GOAL OF THE EXERCISE = Copy the entries exactly. Their pictures do not belong in the copy.

INFORMATION =
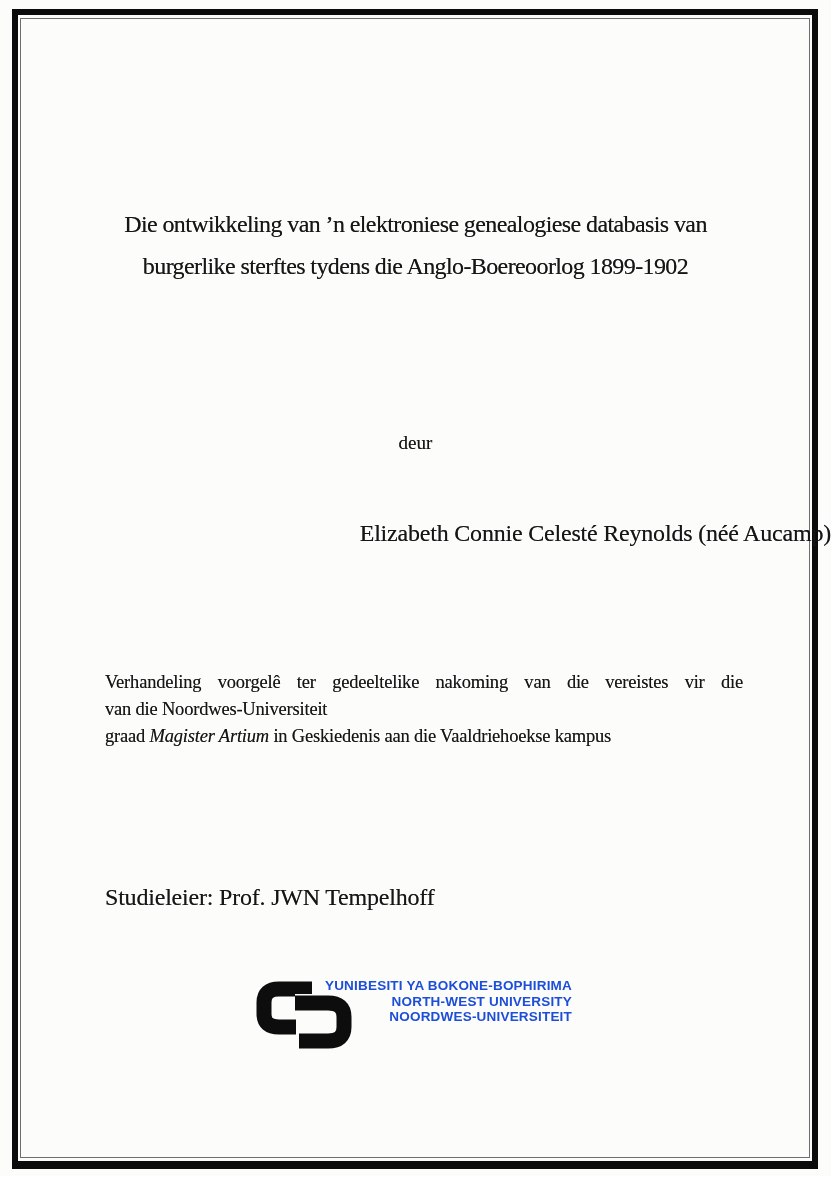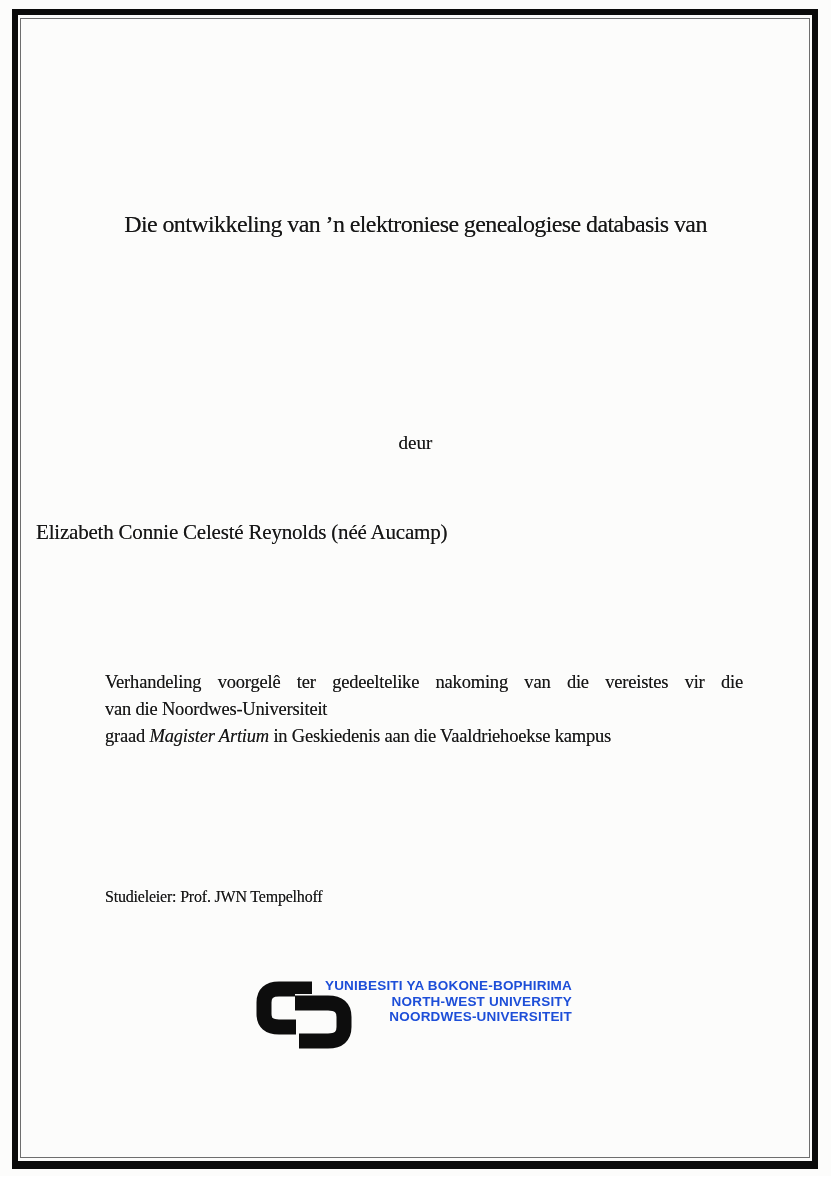--- a/index.html
+++ b/index.html
@@ -107,6 +107,7 @@
 
   <div class="thesis-title">
     <div>Die ontwikkeling van ’n elektroniese genealogiese databasis van</div>
+    <div>burgerlike sterftes tydens die Anglo-Boereoorlog 1899-1902</div>
   </div>
 
   <div class="byline-label">deur</div>

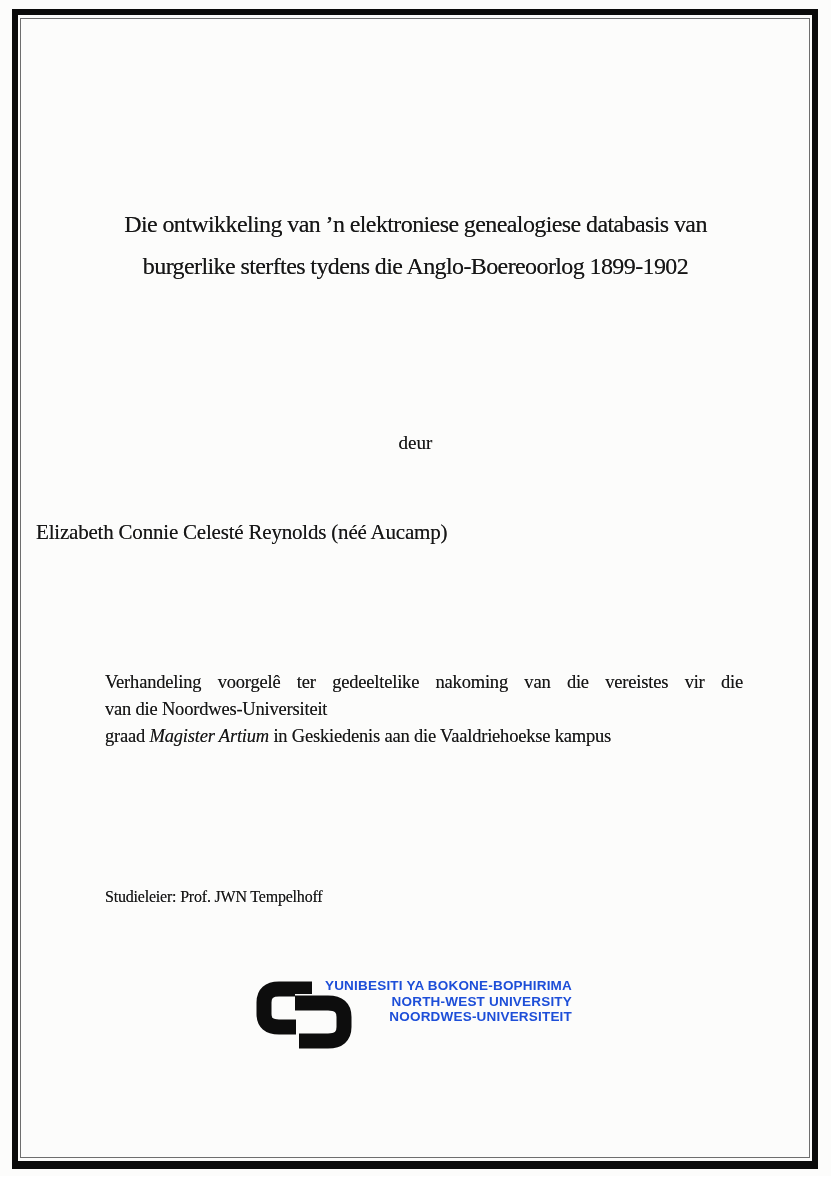--- a/index.html
+++ b/index.html
@@ -49,11 +49,10 @@
   .author-name {
     position: absolute;
     top: 520px; left: 0; right: 0;
-    text-align: left;
-    font-size: 21px;
+    text-align: right;
+    font-size: 24px;
     letter-spacing: -0.2px;
     text-shadow: 0 0 0.5px rgba(0,0,0,0.6);
-    margin-left: 36px;
   }
   .declaration {
     position: absolute;

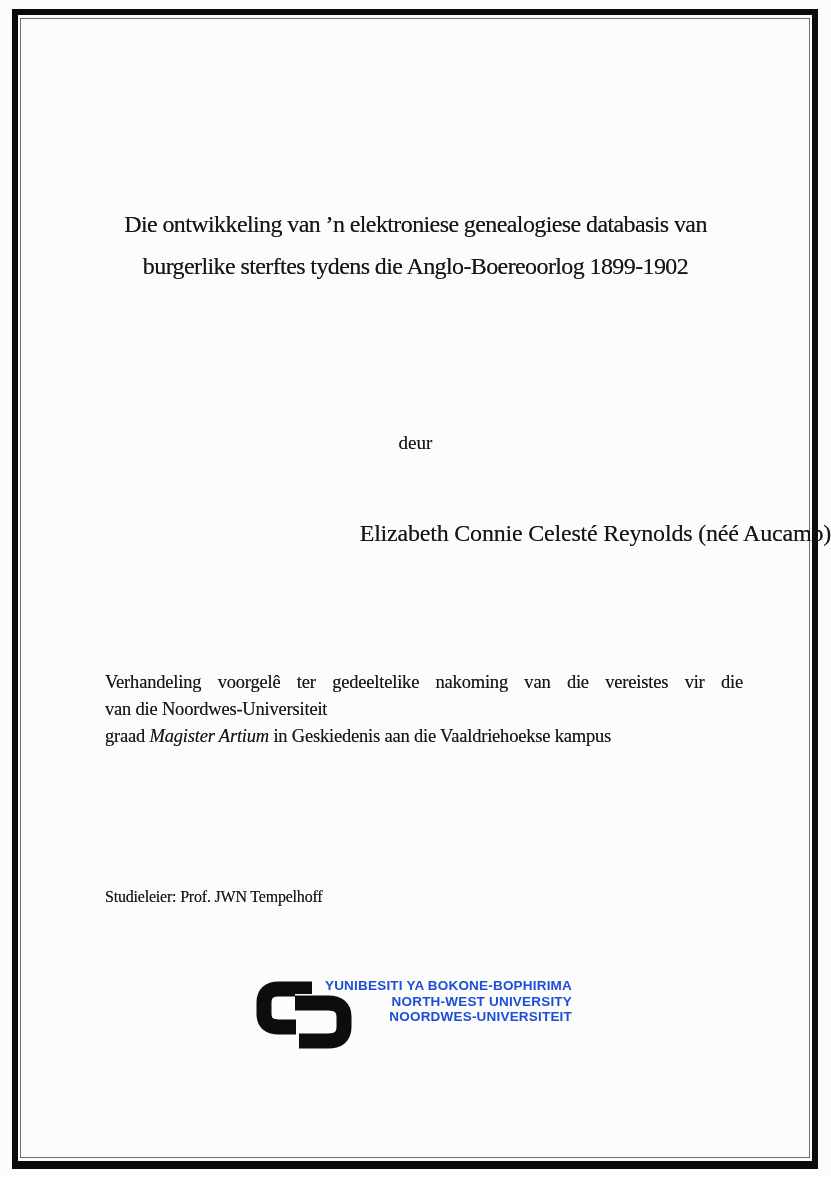--- a/index.html
+++ b/index.html
@@ -70,7 +70,7 @@
   .supervisor-block {
     position: absolute;
     top: 884px; left: 105px;
-    font-size: 16px;
+    font-size: 24px;
     line-height: 26px;
     letter-spacing: -0.2px;
     text-shadow: 0 0 0.4px rgba(0,0,0,0.55);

EXPECTED ANSWER =
--- a/index.html
+++ b/index.html
@@ -107,6 +107,7 @@
 
   <div class="thesis-title">
     <div>Die ontwikkeling van ’n elektroniese genealogiese databasis van</div>
+    <div>burgerlike sterftes tydens die Anglo-Boereoorlog 1899-1902</div>
   </div>
 
   <div class="byline-label">deur</div>

--- a/index.html
+++ b/index.html
@@ -49,11 +49,10 @@
   .author-name {
     position: absolute;
     top: 520px; left: 0; right: 0;
-    text-align: left;
-    font-size: 21px;
+    text-align: right;
+    font-size: 24px;
     letter-spacing: -0.2px;
     text-shadow: 0 0 0.5px rgba(0,0,0,0.6);
-    margin-left: 36px;
   }
   .declaration {
     position: absolute;

--- a/index.html
+++ b/index.html
@@ -70,7 +70,7 @@
   .supervisor-block {
     position: absolute;
     top: 884px; left: 105px;
-    font-size: 16px;
+    font-size: 24px;
     line-height: 26px;
     letter-spacing: -0.2px;
     text-shadow: 0 0 0.4px rgba(0,0,0,0.55);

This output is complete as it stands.